◆ **Your objective**
Please return each entry exactly as it appears, but not the pictures.

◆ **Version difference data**
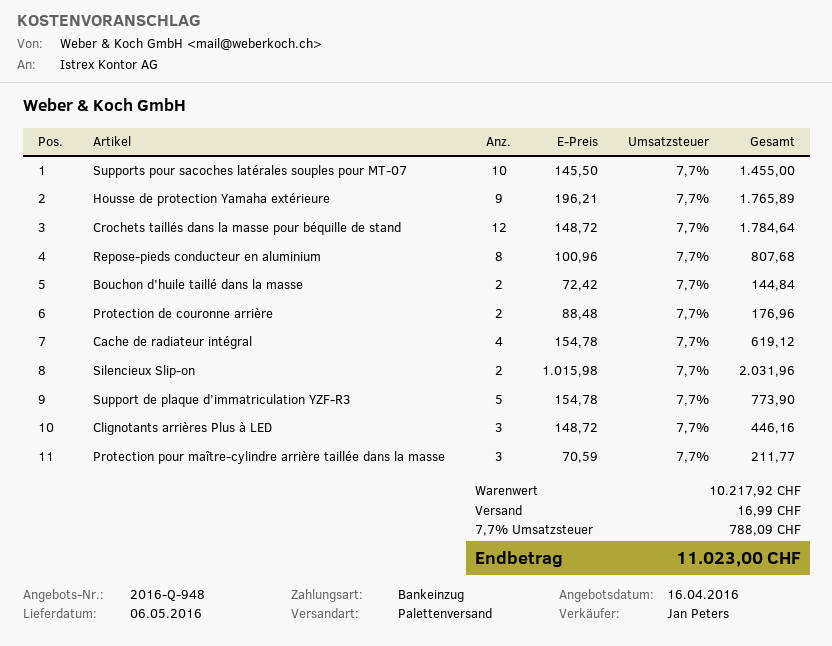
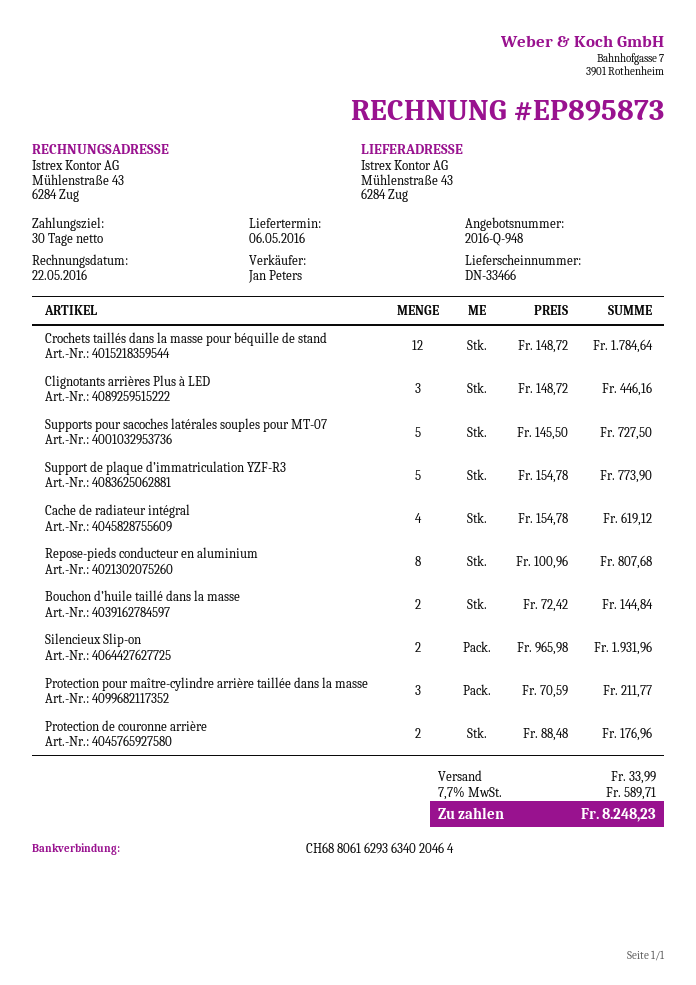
Supports pour sacoches latérales souples pour MT-07: 10 x 145.50 = 1455.00 -> 5 x 145.50 = 727.50
Housse de protection Yamaha extérieure: 9 x 196.21 = 1765.89 -> none
Silencieux Slip-on: 2 x 1015.98 = 2031.96 -> 2 x 965.98 = 1931.96
shipping: 16.99 -> 33.99
tax: 7.7% = 788.09 -> 7.7% = 589.71
total: 11023.00 -> 8248.23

◆ **Exercise response**
Supports pour sacoches latérales souples pour MT-07: 10 x 145.50 = 1455.00 -> 5 x 145.50 = 727.50
Housse de protection Yamaha extérieure: 9 x 196.21 = 1765.89 -> none
Silencieux Slip-on: 2 x 1015.98 = 2031.96 -> 2 x 965.98 = 1931.96
shipping: 16.99 -> 33.99
tax: 7.7% = 788.09 -> 7.7% = 589.71
total: 11023.00 -> 8248.23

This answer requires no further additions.